TABLE 1. Values of the density, specific heat capacity, and coefficient of thermal expansion of distilled water and GNP.

The Rayleigh number, Ra, was estimated using Eq. 5

$\mathit{Ra}=\mathit{ }\frac{\mathit{g\beta }\left({\mathit{T}}_{\mathit{h}}-\mathit{ }{\mathit{T}}_{\mathit{c}}\right){\mathit{\rho }}^2{\mathit{C}}_{\mathit{p}}{\mathit{L}}^3}{\mathit{\mu }\mathbf{\lambda }}(5)$

After that, the average heat transfer rate, Q, and average convection heat transfer coefficient, h, was calculated using Eqs 6, 7, respectively.

$\mathit{Q}=\dot{\mathit{m}}{\mathit{C}}_{\mathit{p}}\Delta \mathit{T}(6)$

$\mathit{h}=\mathit{ }\frac{\mathit{Q}}{\mathit{A}\left({\mathit{T}}_{\mathit{h}}-\mathit{ }{\mathit{T}}_{\mathit{c}}\right)}(7)$

Where$\dot{m}$is the mass flow rate, $T_h$is the temperature of the hot wall, $T_c$ is the cold wall temperature, and A is the heat transfer area of the cavity.

The average Nusselt number, Nu, was evaluated using Eq. 8.

$\mathit{Nu=}\frac{\mathit{hL}}{\mathit{\lambda }}(8)$

Cavity Validation

The experimental result was validated by examining the Nu of distilled water in the cavity as a function of Ra at different temperature gradients of 20°C, 25°C, 30°C, and 35°C. Furthermore, the results obtained were compared with that of the model proposed by Berkovsky and Polevikov (1977) and Leong et al. (1998). The Berkovsky model and Leong model are presented in Eqs. 9, 10.

$\overline{\mathit{Nu}}=\mathbf{0.18}{\left(\frac{\mathit{Pr}}{\mathbf{0.2}+\mathit{Pr}}\mathit{Ra}\right)}^{\mathbf{0.29}}\left(\mathbf{1}\le \mathit{H}/\mathit{L}\le \mathbf{2},\mathit{Ra}\le {\mathbf{10}}^{\mathbf{10}}\right)(9)$

Where Prandtl number, $\mathrm{Pr}=\frac{\mathit{\mu }{\mathit{C}}_{\mathit{p}}}{\mathbf{\lambda }}$.

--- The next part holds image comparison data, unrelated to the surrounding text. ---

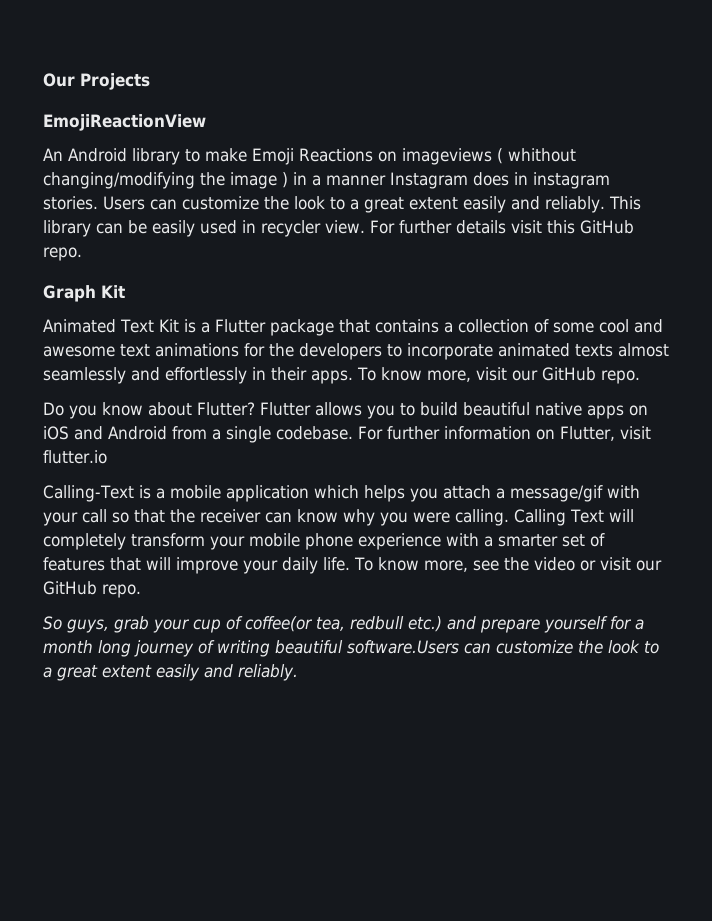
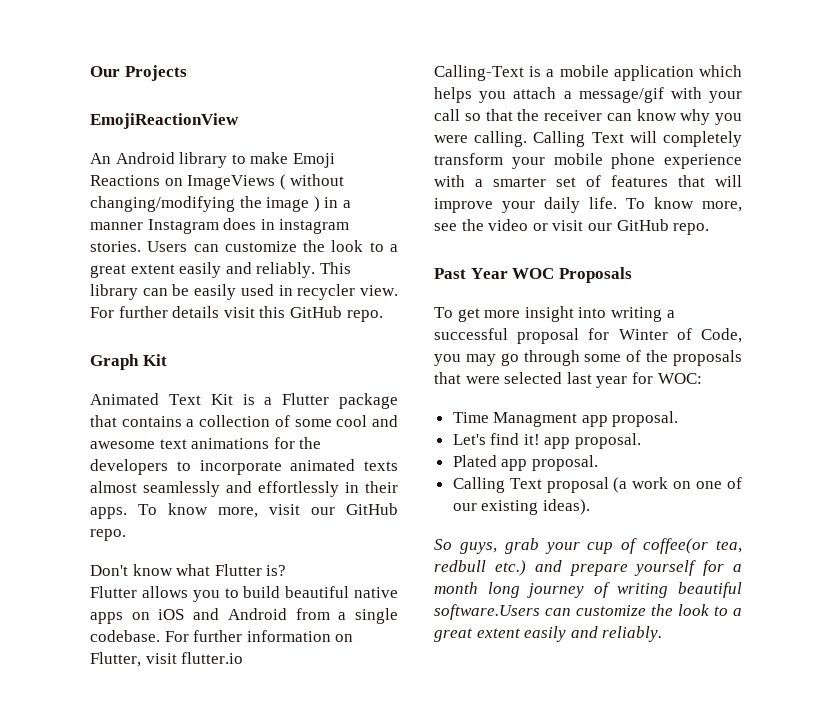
[402,148,576,165] imageviews ( whithout -> [187,174,345,190] ImageViews ( without
[43,402,255,419] Do you know about Flutter? -> [90,564,287,576] Don't know what Flutter is? //
(141, 591) none -> [434,267,632,283] [434,306,675,322] [434,328,742,344] [434,350,742,366] [434,372,702,388] [452,411,679,427] [452,433,642,449] [452,455,598,471] [452,477,742,493] [452,499,590,515] // Past Year WOC Proposals // To get more insight into writing a successful proposal for Winter of Code, you may go through some of the proposals that were selected last year for WOC: // Time Managment app proposal. // Let's find it! app proposal. // Plated app proposal. // Calling Text proposal (a work on one of our existing ideas).

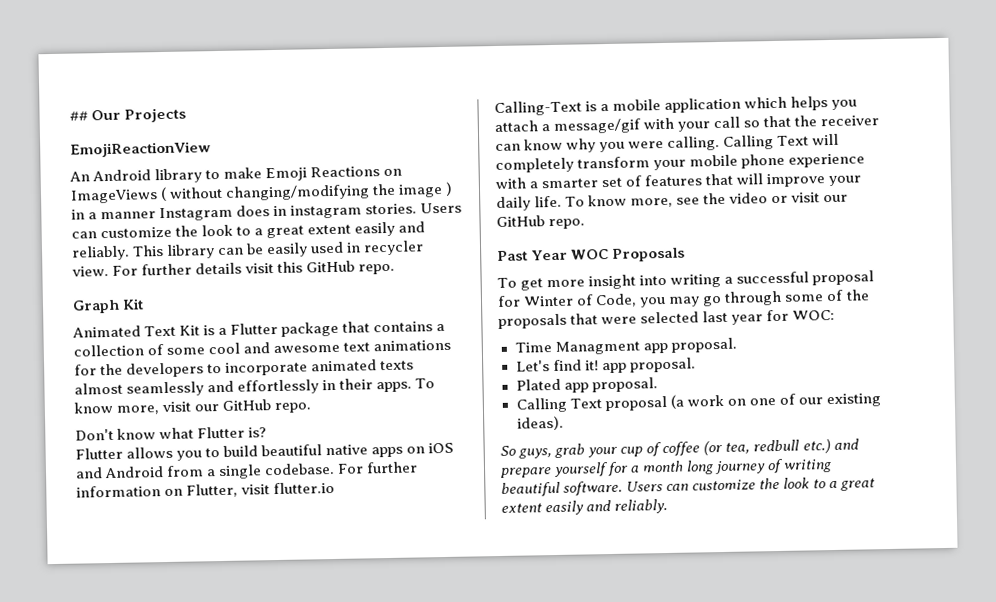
(90, 71) none -> [69,111,88,121] ##
[643,538,709,554] coffee(or -> [662,440,724,457] coffee (or
[434,604,540,620] software.Users -> [563,480,664,496] software. Users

$\overline{\mathit{N}\mathit{u}}=\mathbf{0.145}\times \mathit{R}{\mathit{a}}^{\mathbf{0.292}}\left(\mathbf{3.7}\text{x}{\mathbf{10}}^{\mathbf{8}}\le \mathit{R}\mathit{a}\le \mathbf{7}\times {\mathbf{10}}^{\mathbf{9}}\right)(10)$

Uncertainty Analysis

Uncertainty analysis of Q, h, and Nu was done to quantify the data’s reliability due to the inputs’ variability. The inputs, which are a source of error, include temperature and flow rates. The values of uncertainty were obtained using Eqs. 11, 12, 13 (Giwa et al., 2020a).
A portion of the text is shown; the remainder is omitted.